The Quiet Work of Holding a Country Together
Reflections on community, responsibility, and resisting the pull of division after terror threatens to tear us apart
For the last week I have struggled to do anything.
My sales target has felt unmanageable. My mental health has been shaky. My will to do anything but dwell on the horror of last weekend’s terror attack has been non-existent.
I go to NSW to be with my family for Christmas and then to Hong Kong to visit my girlfriend’s parents in a few days. But I simply can’t care right now.
This tragedy, this loss of human life is not just a talking point.
This isn’t a headline that will come and go before I move onto the NRL pre-season or the next big rap beef.
On Sunday the 14th of December, 2025, our lives changed forever.
I feel that to my core.
The tentacles of extremism found their way onto our land and into our hearts in the most egregious way possible.
It was already here, but now it’s mask had been removed.
Two gunmen, possessed with extremist ideologies and hatred in their heart took aim at a Jewish celebration on Bondi Beach— a setting that is globally recognised for peace and excellence was quickly transformed into a war zone.
Since the Hamas attack on October 7th, 2023, the word antisemitism has been bandied around pretty haphazardly, and I do not use it lightly at all, but in this instance it is 100% justified.
This was an antisemitic attack, targeting the Jewish people.
But not just the Jewish people, this attack targeted the Australian people.

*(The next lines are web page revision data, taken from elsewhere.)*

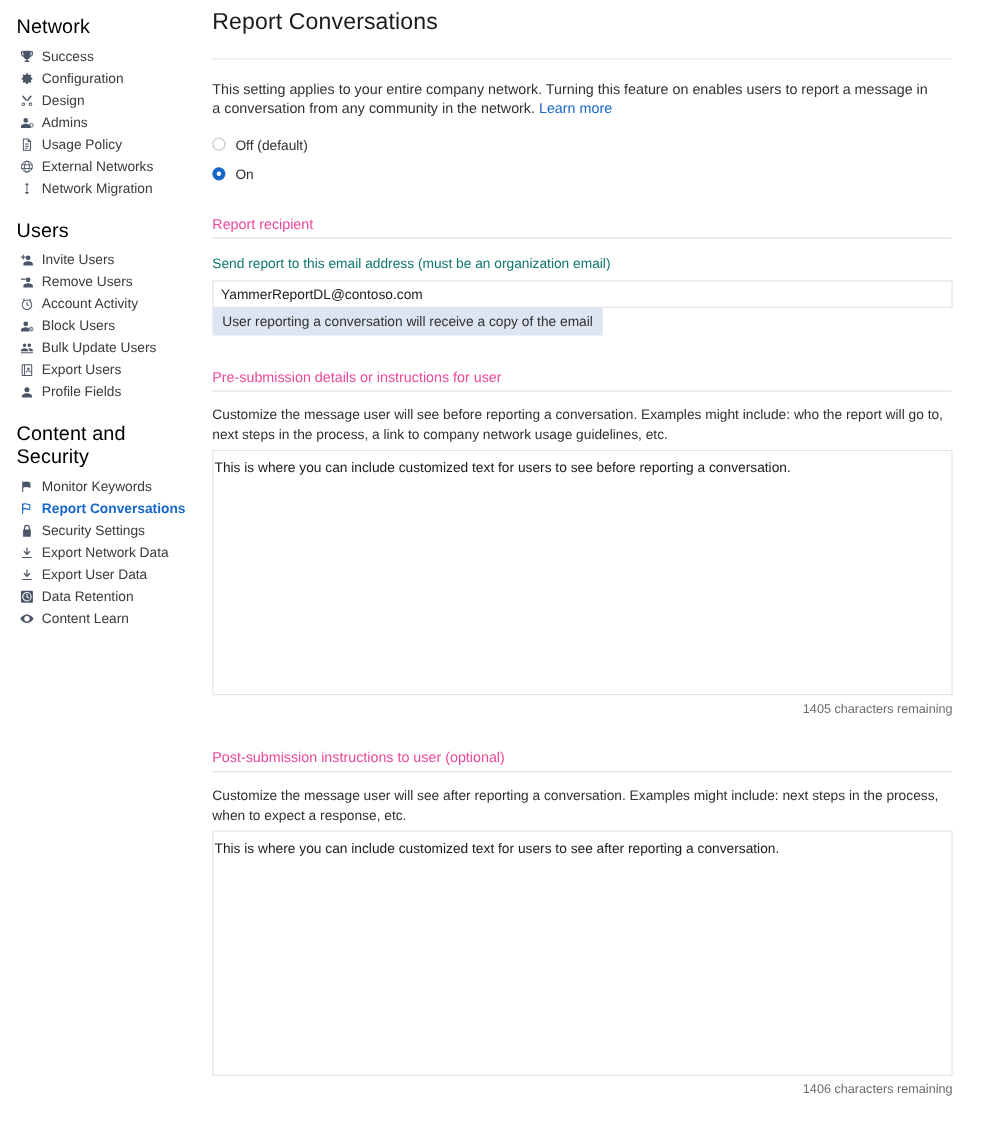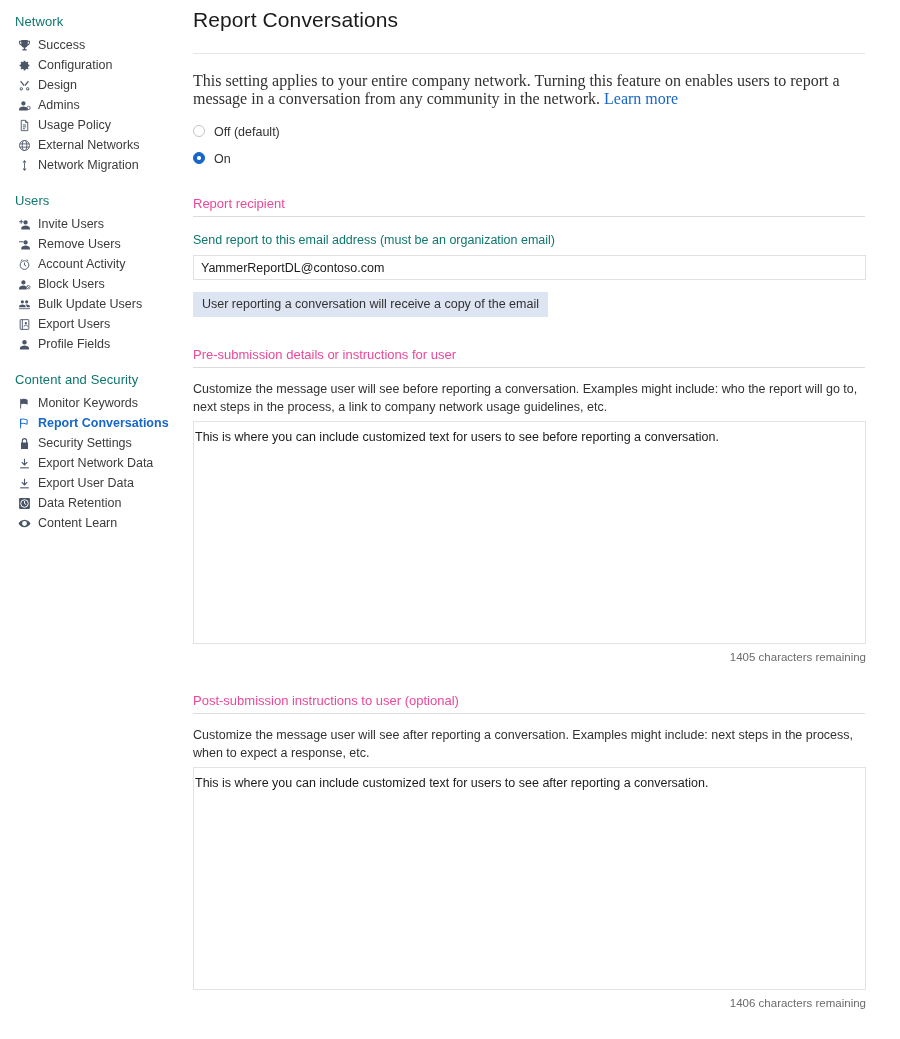--- a/index.html
+++ b/index.html
@@ -23,22 +23,22 @@
 
   
   .sidebar {
     width: 185px;
     flex: 0 0 185px;
     padding: 12px 0 0 0;
     background: #ffffff;
   }
   .nav-group { margin-bottom: 16px; }
   .nav-group-title {
-    font-size: 13px;
-    color: #0f766e;
+    font-size: 18px;
+    color: #000000;
     padding: 2px 0 6px 15px;
     letter-spacing: 0.1px;
   }
   .nav-item {
     display: flex;
     align-items: center;
     height: 20px;
     padding-left: 15px;
     font-size: 12.5px;
     color: #3b3b3b;
@@ -72,26 +72,25 @@
     margin: 8px 0 0 0;
     padding: 0;
     letter-spacing: 0.1px;
   }
   .title-rule {
     border: 0;
     border-top: 1px solid #e6e6e6;
     margin: 21px 0 0 0;
   }
   .intro {
-    font-size: 16px;
+    font-size: 13px;
     line-height: 18px;
     color: #323130;
     margin: 18px 0 0 0;
     max-width: 660px;
-    font-family: Liberation Serif, serif;
   }
   .link { color: #1667c8; text-decoration: none; cursor: pointer; }
 
   
   .radio-row {
     display: flex;
     align-items: flex-start;
     margin-top: 13px;
     cursor: pointer;
     font-size: 12.5px;
@@ -154,21 +153,21 @@
     padding: 1px 7px;
     border: 1px solid #e1e1e1;
     background: #ffffff;
     font-family: "Liberation Sans", sans-serif;
     font-size: 12.5px;
     color: #1b1b1b;
     outline: none;
   }
   .info-note {
     display: inline-block;
-    margin-top: 12px;
+    margin-top: 0;
     padding: 4px 9px 5px 9px;
     background: #dde5f2;
     font-size: 12.5px;
     color: #323130;
     line-height: 16px;
   }
   .textarea {
     display: block;
     width: 673px;
     height: 223px;

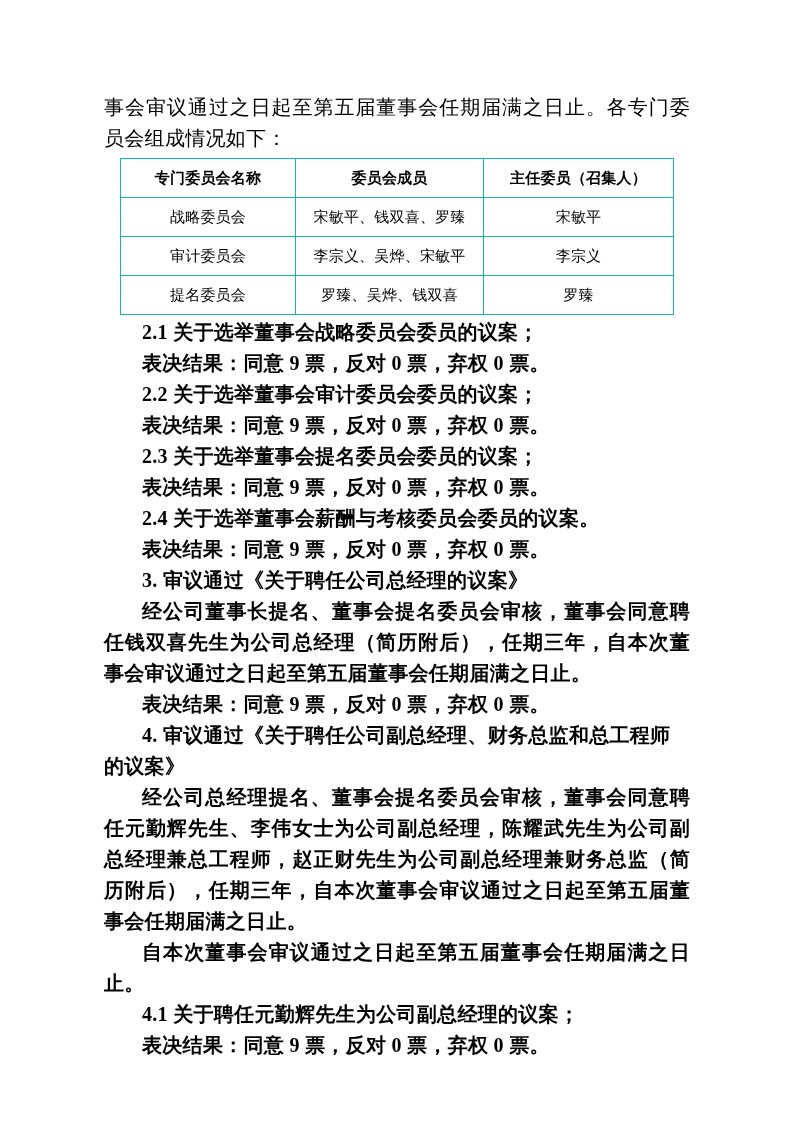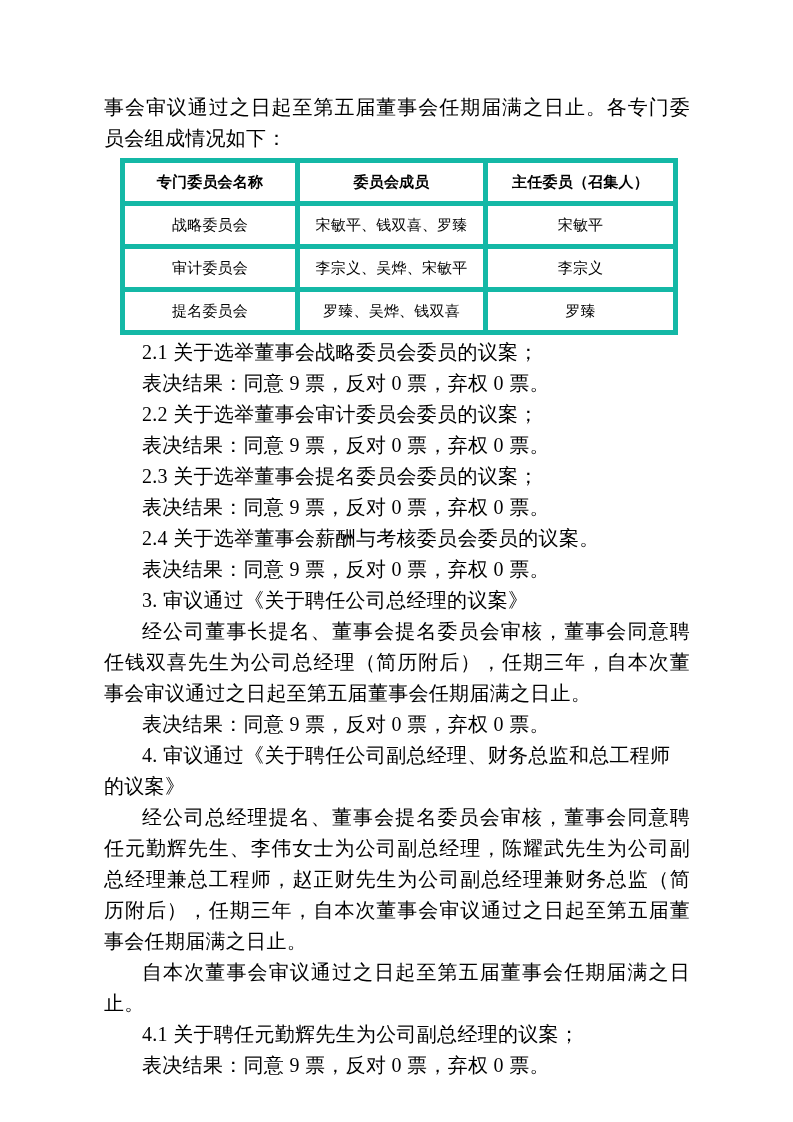--- a/index.html
+++ b/index.html
@@ -13,30 +13,30 @@
     padding:92px 103px 0 104px;
     overflow:hidden;
   }
   .para {
     margin:0;
     font-size:20px;
     line-height:31px;
     letter-spacing:0.3px;
     text-align:justify;
   }
-  .para.indent { text-indent:38px; }
-  .para.heading { font-weight:normal; text-indent:38px; text-align:left; }
+  .para.indent { text-indent:38px;font-weight:bold; }
+  .para.heading { font-weight:bold; text-indent:38px; text-align:left; }
   table.committee {
     border-collapse:collapse;
     table-layout:fixed;
     width:553px;
     margin:4px 0 2px 16px;
   }
   table.committee th, table.committee td {
-    border:5px solid #14b8a6;
+    border:1px solid #14b8a6;
     height:38px;
     padding:0 2px;
     text-align:center;
     vertical-align:middle;
     font-size:15px;
     letter-spacing:0.2px;
     overflow:hidden;
   }
   table.committee th { font-weight:bold; }
   .col-name  { width:175px; }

My home and my people.
Moments like this shift the air.
People walk a little faster.
You sense hesitation behind the eyes of strangers.
The typical Australian response of ‘she’ll be right mate’ is suddenly dowsed in a monsoon of hate, fear, terror and pessimism.

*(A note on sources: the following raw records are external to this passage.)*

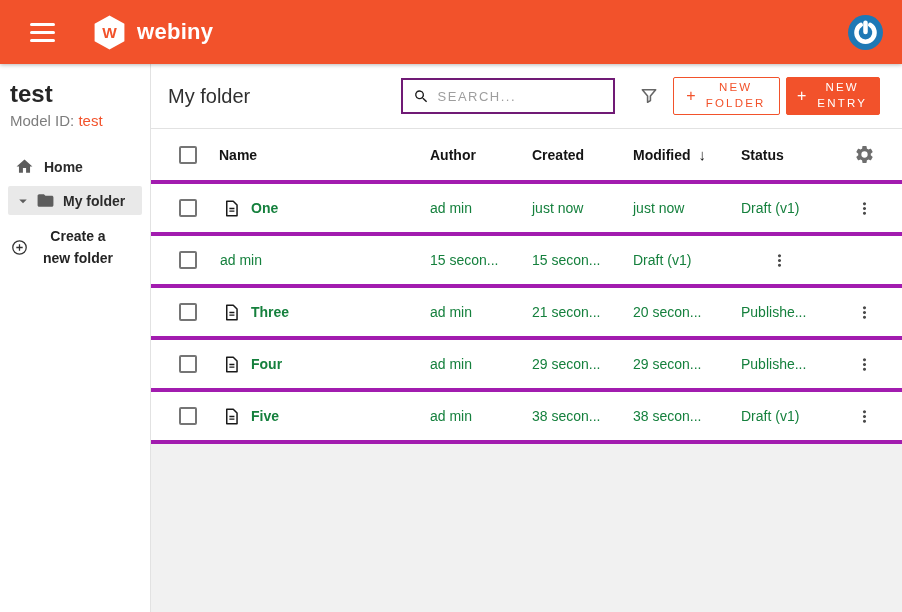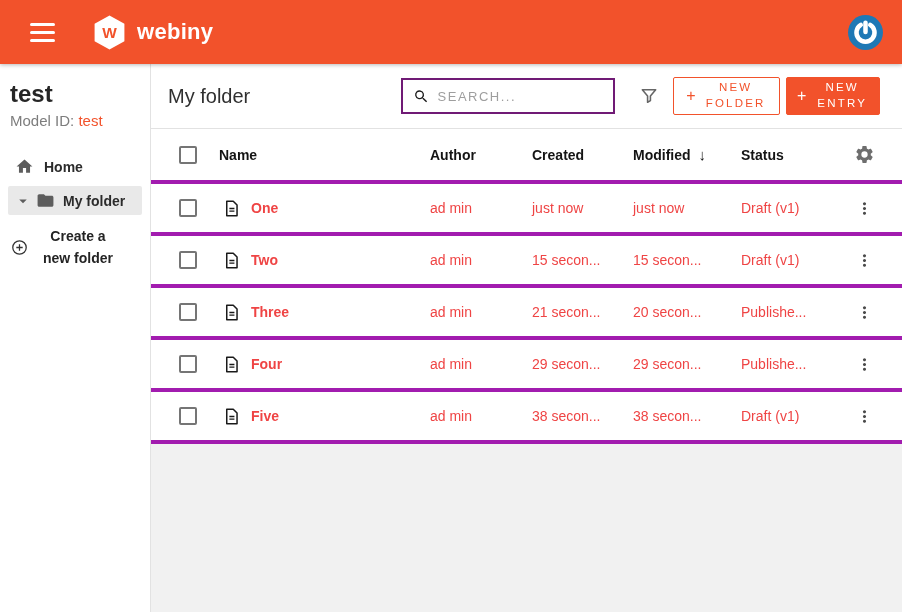--- a/index.html
+++ b/index.html
@@ -54,21 +54,21 @@
   .btn .btn-label{ width:62px; font-size:11.5px; font-weight:400; letter-spacing:2.2px;
     line-height:1.35; text-align:center; white-space:normal; }
   .btn.outline{ margin-left:14px; width:107px; background:#fff; border:1px solid #f2522b; color:#f2522b; }
   .btn.solid{ margin-left:6px; width:94px; background:#f2522b; border:1px solid #f2522b; color:#fff; }
 
   
   .thead,.trow{ display:grid; grid-template-columns:46px minmax(0,1fr) 102px 101px 108px 104px 66px;
     align-items:center; background:#fff; border-bottom:4px solid #a21caf; padding-left:14px; }
   .thead{ height:55px; }
   .trow{ height:52px; }
-  .cell{ font-size:14px; color:#ef4444; padding-left:9px; overflow:hidden; white-space:nowrap; }
+  .cell{ font-size:14px; color:#15803d; padding-left:9px; overflow:hidden; white-space:nowrap; }
   .th{ font-weight:700; color:#141414; cursor:pointer; }
   .cell-check{ padding-left:0; display:flex; justify-content:center; }
   .checkbox{ width:18px; height:18px; border:2px solid #757575; border-radius:2px; background:#fff;
     display:inline-block; cursor:pointer; }
   .cell-name{ display:flex; align-items:center; gap:10px; padding-left:8px; }
   .cell-name .file{ margin-left:3px; flex:none; }
   .name-text{ font-weight:700; }
   .sorted{ display:flex; gap:8px; align-items:flex-end; }
   .sort-arrow{ font-weight:400; font-size:15px; }
   .cell-actions{ padding-left:0; display:flex; justify-content:center; padding-right:10px; }
@@ -200,27 +200,20 @@
           <path d="M12 8c1.1 0 2-.9 2-2s-.9-2-2-2-2 .9-2 2 .9 2 2 2zm0 2c-1.1 0-2 .9-2 2s.9 2 2 2 2-.9 2-2-.9-2-2-2zm0 6c-1.1 0-2 .9-2 2s.9 2 2 2 2-.9 2-2-.9-2-2-2z" fill="#4a4a4a"></path>
         </svg>
       </button>
     </div>
   </div>
 
   <div class="trow">
     <div class="cell cell-check">
             <span class="checkbox"></span>
           </div>
-    <div class="cell cell-name">
-      <svg class="file" width="19" height="19" viewBox="0 0 24 24">
-        <path d="M6 2.8h8.2L19 7.6V21.2H6z" fill="#fff" stroke="#1a1a1a" stroke-width="1.9" stroke-linejoin="round"></path>
-        <path d="M9.3 12h6.4 M9.3 15.4h6.4" stroke="#1a1a1a" stroke-width="1.7"></path>
-      </svg>
-      <span class="name-text">Two</span>
-    </div>
     <div class="cell">ad min</div>
     <div class="cell">15 secon...</div>
     <div class="cell">15 secon...</div>
     <div class="cell">Draft (v1)</div>
     <div class="cell cell-actions">
       <button class="kebab-btn">
         <svg width="19" height="19" viewBox="0 0 24 24">
           <path d="M12 8c1.1 0 2-.9 2-2s-.9-2-2-2-2 .9-2 2 .9 2 2 2zm0 2c-1.1 0-2 .9-2 2s.9 2 2 2 2-.9 2-2-.9-2-2-2zm0 6c-1.1 0-2 .9-2 2s.9 2 2 2 2-.9 2-2-.9-2-2-2z" fill="#4a4a4a"></path>
         </svg>
       </button>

And honestly? That’s fair.
Fear is ancient, it does what it’s designed to do—it keeps us out of danger and it helps us navigate perceived threats.

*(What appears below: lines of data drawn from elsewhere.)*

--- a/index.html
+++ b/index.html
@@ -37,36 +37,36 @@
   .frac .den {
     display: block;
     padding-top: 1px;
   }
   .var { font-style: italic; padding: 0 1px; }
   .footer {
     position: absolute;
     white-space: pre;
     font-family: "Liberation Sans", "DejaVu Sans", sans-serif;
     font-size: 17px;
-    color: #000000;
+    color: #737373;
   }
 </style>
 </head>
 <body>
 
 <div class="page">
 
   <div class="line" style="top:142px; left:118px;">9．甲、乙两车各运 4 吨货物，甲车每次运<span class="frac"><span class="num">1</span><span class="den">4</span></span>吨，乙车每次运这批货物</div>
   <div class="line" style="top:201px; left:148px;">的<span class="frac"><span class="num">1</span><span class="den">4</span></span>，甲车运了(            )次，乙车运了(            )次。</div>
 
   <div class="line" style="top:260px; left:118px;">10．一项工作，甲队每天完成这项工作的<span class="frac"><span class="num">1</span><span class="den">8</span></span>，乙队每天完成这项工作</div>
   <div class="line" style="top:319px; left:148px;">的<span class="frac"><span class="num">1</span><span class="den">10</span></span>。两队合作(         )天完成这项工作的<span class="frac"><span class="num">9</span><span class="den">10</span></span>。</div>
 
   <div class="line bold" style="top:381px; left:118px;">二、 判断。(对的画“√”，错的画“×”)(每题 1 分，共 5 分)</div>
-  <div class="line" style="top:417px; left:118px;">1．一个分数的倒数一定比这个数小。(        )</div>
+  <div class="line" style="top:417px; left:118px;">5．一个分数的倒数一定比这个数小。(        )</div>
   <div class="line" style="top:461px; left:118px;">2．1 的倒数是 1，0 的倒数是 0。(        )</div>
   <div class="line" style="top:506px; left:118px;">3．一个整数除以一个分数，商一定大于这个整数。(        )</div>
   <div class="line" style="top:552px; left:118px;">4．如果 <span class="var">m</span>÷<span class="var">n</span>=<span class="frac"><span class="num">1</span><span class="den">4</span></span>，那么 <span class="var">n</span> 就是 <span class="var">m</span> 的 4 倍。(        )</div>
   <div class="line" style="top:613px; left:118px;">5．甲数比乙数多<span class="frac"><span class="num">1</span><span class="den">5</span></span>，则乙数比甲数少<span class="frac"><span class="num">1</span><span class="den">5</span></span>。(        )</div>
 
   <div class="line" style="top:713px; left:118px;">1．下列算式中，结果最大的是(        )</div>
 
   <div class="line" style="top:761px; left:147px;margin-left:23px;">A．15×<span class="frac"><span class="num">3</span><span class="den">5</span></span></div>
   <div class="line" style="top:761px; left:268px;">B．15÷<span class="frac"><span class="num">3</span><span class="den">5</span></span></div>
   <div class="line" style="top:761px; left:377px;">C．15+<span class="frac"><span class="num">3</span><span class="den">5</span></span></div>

But if we let fear keep speaking after the danger passes, it becomes something far more destructive than a single act of violence.
Fear can:
Pull communities apart
Redraw the lines between people
Drain us of our sense of optimism and hope
Turn neighbours into categories and individuals into symbols
Suspect innocent co-inhabitants of crimes they haven’t committed
And that’s what I am really scared of…
Because the real threat in the aftermath of a tragedy isn’t only what happened—it’s what we might let happen next.
A Quick Anecdote Before I Progress
In 2015 I was on my way back from Circular Quay in Sydney’s centre.
I was boarding a train home after a day trip.
A few months earlier the Lindt Cafe siege had taken place in Martin Place (just a few stops away), claiming the lives of 3 people.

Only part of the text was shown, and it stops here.